Figure 4Four-dimensional FCM data from the graft-versus-host-disease data set. 10,463 peripheral blood mononuclear cells are stained by four florescence dyes: 1) CD4-FITC, 2) CD122-PE, 3) CD3-PerCP, 4) CD8-APC. At each axis of the plots the code number of the respective fluorescent stain is shown. Six 2D projections of the 4D data set are shown.
Figure 5Misty Mountain clustering of the graft-versus-host-disease data set. 2D projections of the 4D clustering result are shown. Code numbers of clusters assigned by Misty Mountain algorithm: 1 (red); 2 (blue); 3 (green); 4 (black); 5 (rose); 6 (light blue). Table 4 lists the characteristics of the resulting clusters.
Characteristics of clusters assigned by Misty Mountain to the 4D GvHD data in Figure 4.
| Code # | Bin # | ||||
|---|---|---|---|---|---|
| 1 | 1541 | 1033 | 1542 | 1 | 0.33 |
| 2 | 1115 | 1033 | 1116 | 1 | 0.074 |
| 4 | 230 | 25 | 1011 | 11 | 0.891 |
| 3 | 889 | 804 | 890 | 1 | 0.096 |
| 5 | 175 | 30 | 858 | 8 | 0.829 |
| 6 | 132 | 30 | 265 | 3 | 0.773 |
(see legends to Table 1)
Bin #: number of histogram bins containing the points of a cluster
Figure 6Flow chart of the main part of the Misty Mountain program. IDIM - dimension of the data space. N - the number of equidistant meshes along each coordinate for creating optimal histogram. LEVELMAX - highest frequency of the histogram. LEVEL - frequency where the actual cross section is created. NCL - actual number of (major and small) histogram peaks. NSTRA and NSTRB - matrices of labeled aggregates of two consecutive cross sections.

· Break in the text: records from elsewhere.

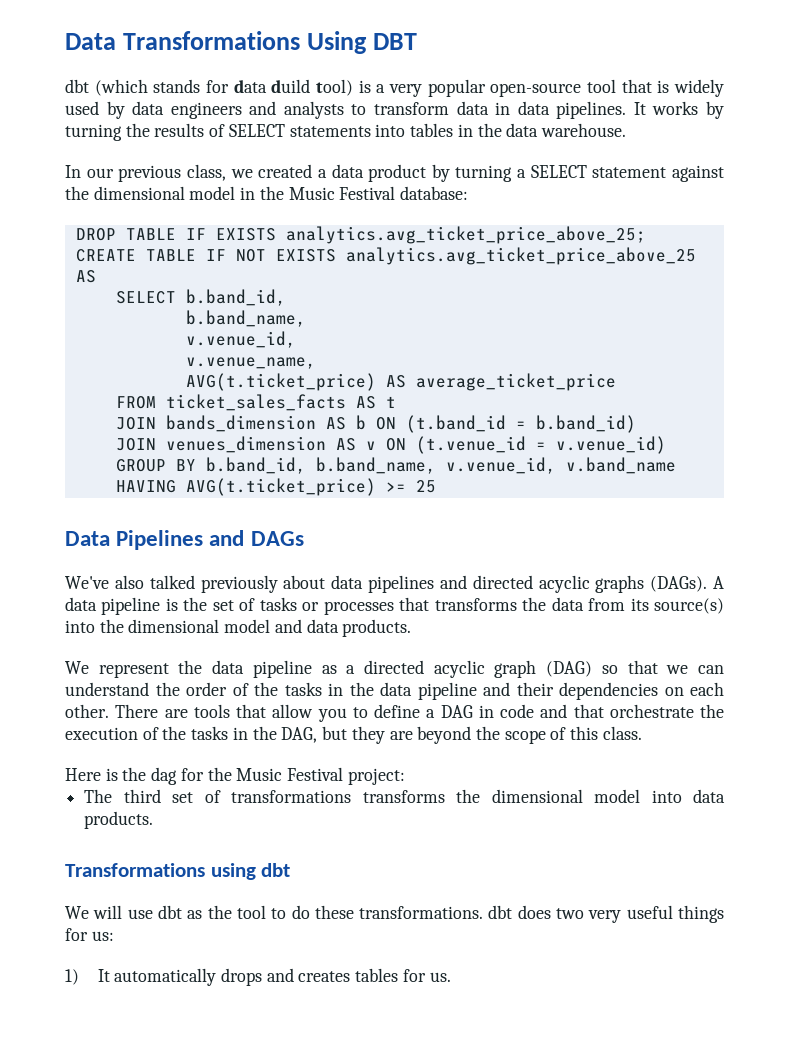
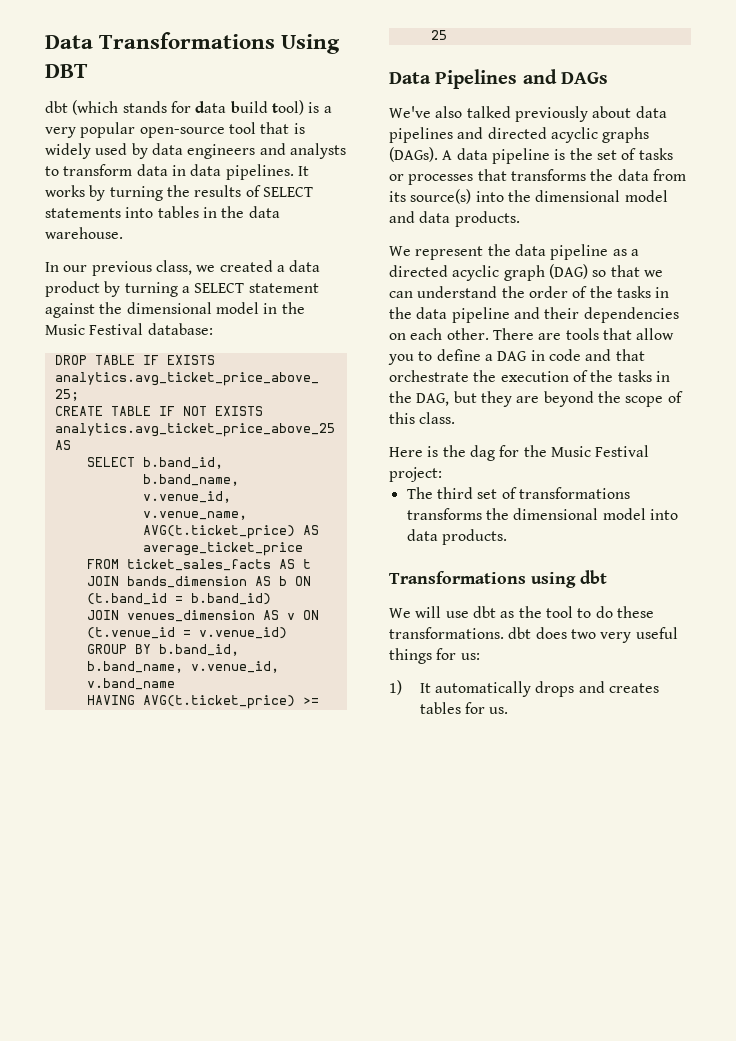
[271,79,311,93] duild -> [230,101,268,113] build

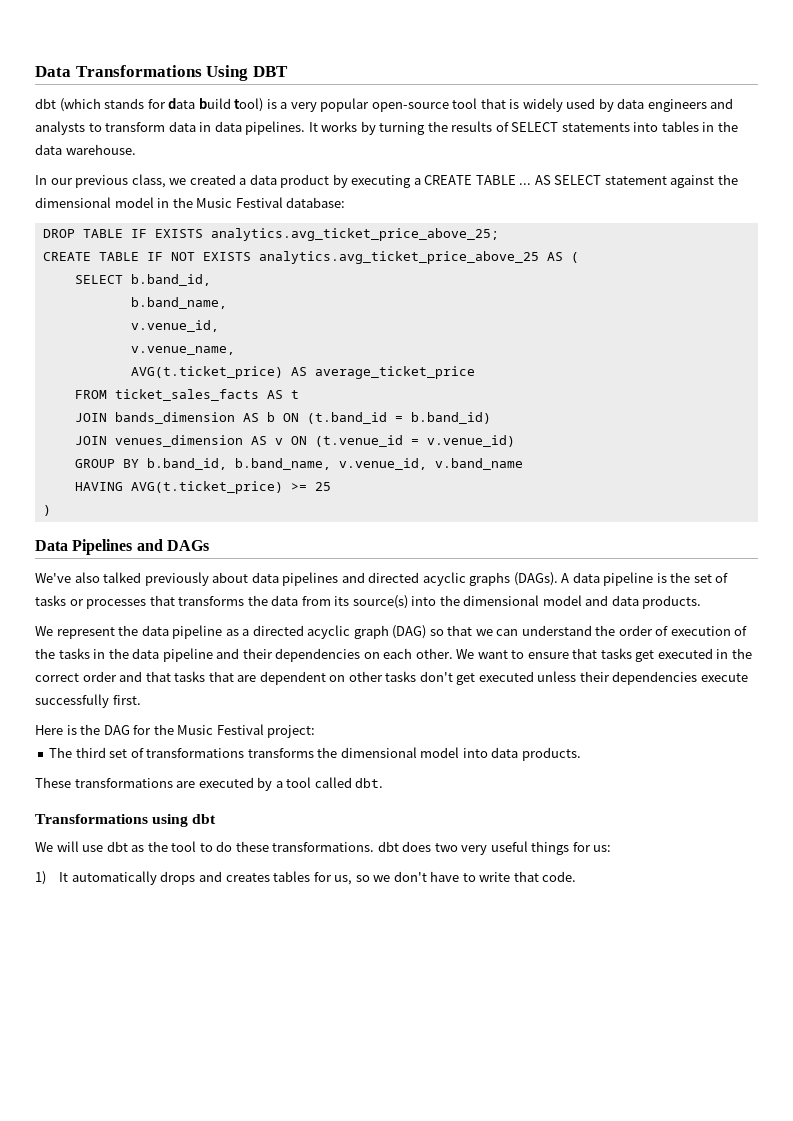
[124,282,190,297] turning a -> [351,175,551,188] executing a CREATE TABLE ... AS
(71, 445) none -> [570,252,579,263] (
(447, 35) none -> [42,505,51,516] // )
(588, 292) none -> [670,626,748,636] execution of
[492,328,675,340] [388,349,645,365] [389,370,670,382] [389,391,683,407] [389,412,456,424] There are tools that allow you to define a DAG in code and that orchestrate the execution of the tasks in the DAG, but they are beyond the scope of this class. -> [456,648,752,662] [35,671,748,685] [35,694,141,708] We want to ensure that tasks get executed in the correct order and that tasks that are dependent on other tasks don't get executed unless their dependencies execute successfully first.
[469,445,495,461] dag -> [103,725,130,735] DAG
(507, 537) none -> [35,777,384,791] // These transformations are executed by a tool called dbt.
[489,707,509,714] us. -> [334,871,577,885] us, so we don't have to write that code.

NSTRF - structure matrix that stores the largest separate aggregates belonging to the major peaks (see e.g. colored aggregates in Figure 1d-j).

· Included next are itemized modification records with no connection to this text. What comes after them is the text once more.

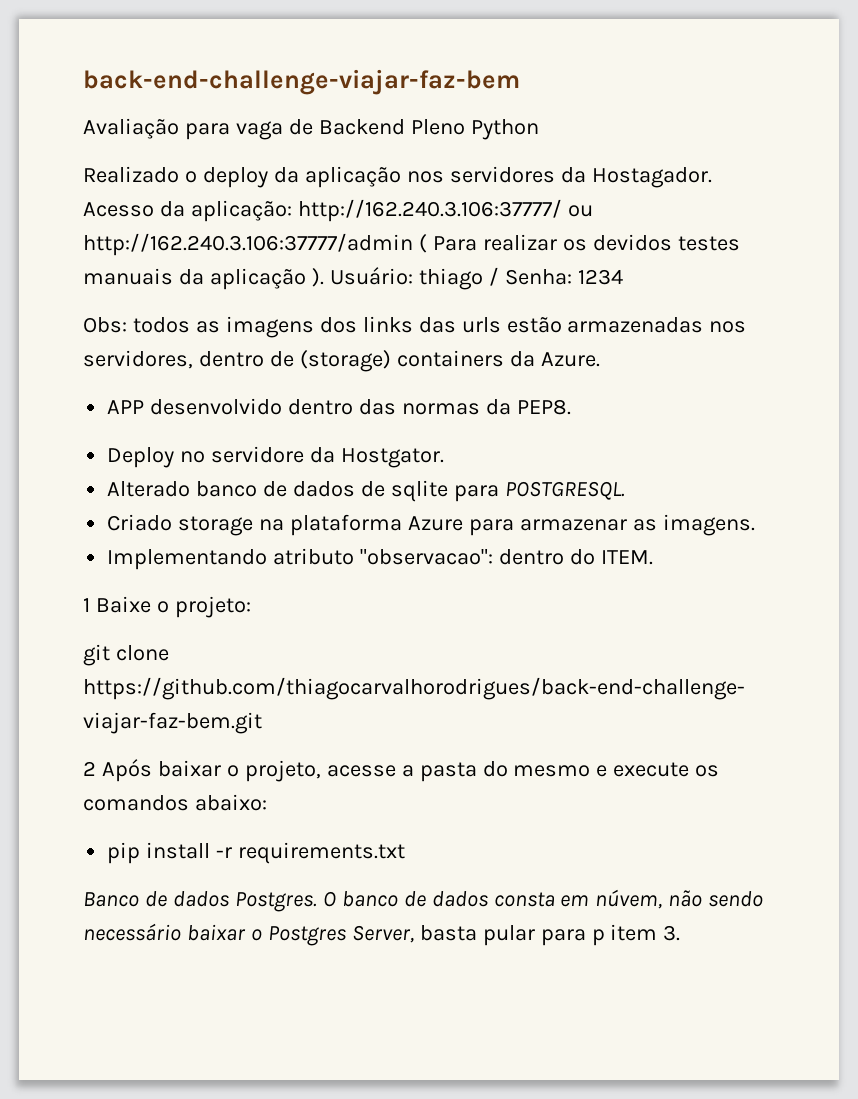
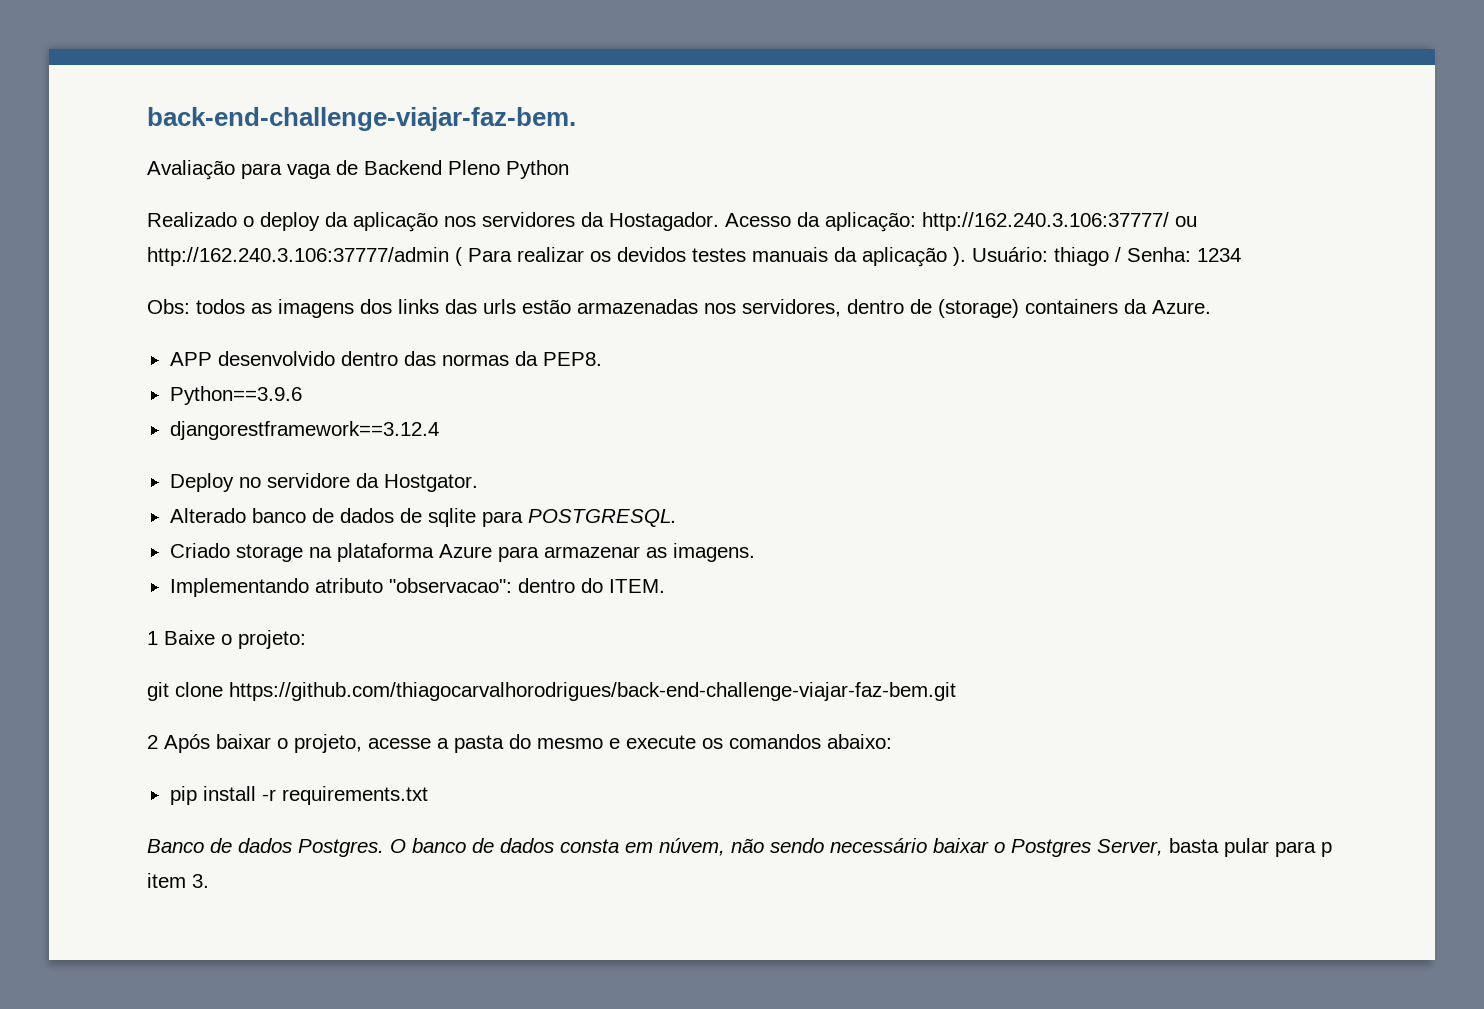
[83,69,520,95] back-end-challenge-viajar-faz-bem -> [147,107,576,131] back-end-challenge-viajar-faz-bem.
(571, 407) none -> [169,386,302,405] [169,421,439,440] // Python==3.9.6 // djangorestframework==3.12.4

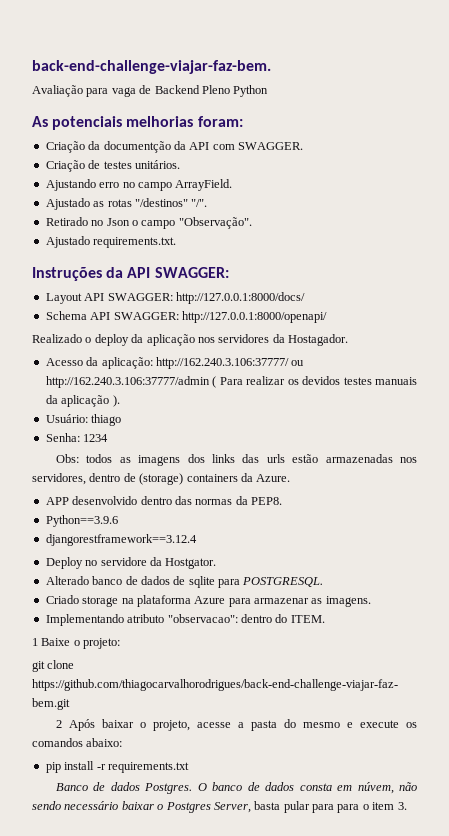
(569, 169) none -> [32,116,243,130] [45,141,303,153] [45,160,180,172] [45,179,233,191] [45,198,208,210] [45,217,252,229] [45,236,177,248] [32,267,229,281] [45,292,305,304] [45,311,327,323] // As potenciais melhorias foram: // Criação da documentção da API com SWAGGER. // Criação de testes unitários. // Ajustando erro no campo ArrayField. // Ajustado as rotas "/destinos" "/". // Retirado no Json o campo "Observação". // Ajustado requirements.txt. // Instruções da API SWAGGER: // Layout API SWAGGER: http://127.0.0.1:8000/docs/ // Schema API SWAGGER: http://127.0.0.1:8000/openapi/
(719, 221) none -> (348, 340) //
(966, 256) none -> (120, 401) //
[1115,247,1121,262] / -> (122, 420) //
[1321,842,1332,857] p -> [337,804,369,813] para o

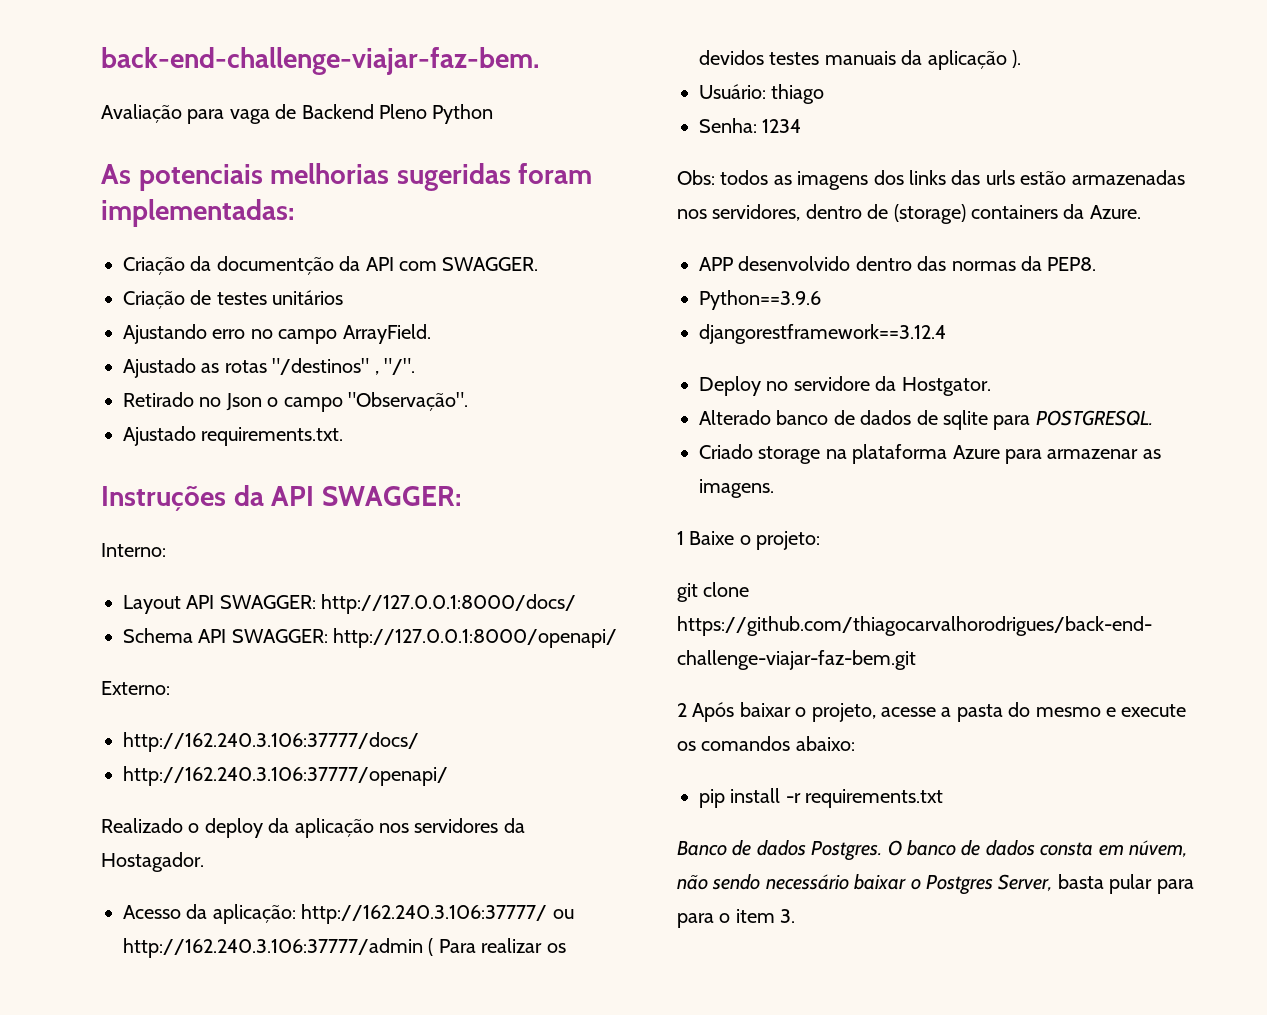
[197,116,243,127] foram: -> [396,163,593,191] [101,199,295,227] sugeridas foram implementadas:
[134,160,180,169] unitários. -> [272,290,344,305] unitários
(188, 202) none -> [374,371,379,375] ,
(229, 272) none -> [101,543,166,557] // Interno:
(327, 317) none -> [101,681,170,695] [123,732,419,752] [123,766,448,786] // Externo: // http://162.240.3.106:37777/docs/ // http://162.240.3.106:37777/openapi/
[45,614,325,626] // Implementando atributo "observacao": dentro do ITEM. -> (774, 488) none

Figure 7Flow chart of the ANALYZE routine of the Misty Mountain program. ISZM - the largest label of the aggregates in a cross section. (For simplicity this flowchart assumes that ISZM is also the number of aggregates. In reality ISZM is frequently larger than the number of aggregates.) ICLU - code number of a peak. ILAB - label of an aggregate. IP - counter of peaks belonging to the same aggregate. CP - characteristic position of a peak. IIPOINT1(ICLU) - characteristic position of the ICLU-th peak. IIPOINT2(ICLU) - label of the aggregate at the ICLU-th peak. IIPOINT3(ICLU) = T - the type of the ICLU-th peak: T = 1 - single peak, T = 0- merged small peak, T = -1 - merged major peak. The values of the IIPOINT2 and IIPOINT3 vector elements are updated at each level. IILEVEL1(ICLU) - level at the top of the ICLU-th peak. IILEVEL2(ICLU) - level of the saddle where the single ICLU-th peak coalesces with another peak. IHELP(ILAB) - number of characteristic peak positions falling into an aggregate labeled by ILAB. IHELP(ILAB,IP) - the code number of the peak belonging to the IP-th characteristic peak position in the aggregate labeled by ILAB. IFINAL(ICLU) = 0 - when ICLU-th peak is eliminated from the analysis. IFINAL(ICLU) = 1 - when the aggregate belonging to the ICLU-th peak is copied into NSTRF. ISZVEC(IP) = -1 - the IP-th peak has merged with other peak at a higher level. ISZVEC(IP) = 0- the IP-th peak was a small single peak at the previous level. ISZVEC(IP) = 1 - the IP-th peak was a major single peak at the previous level. INEW - number of single peaks merging with each other at the current level. IHIGH - number of major peaks from the INEW single peaks. Other notations are at the legends to Figure 6.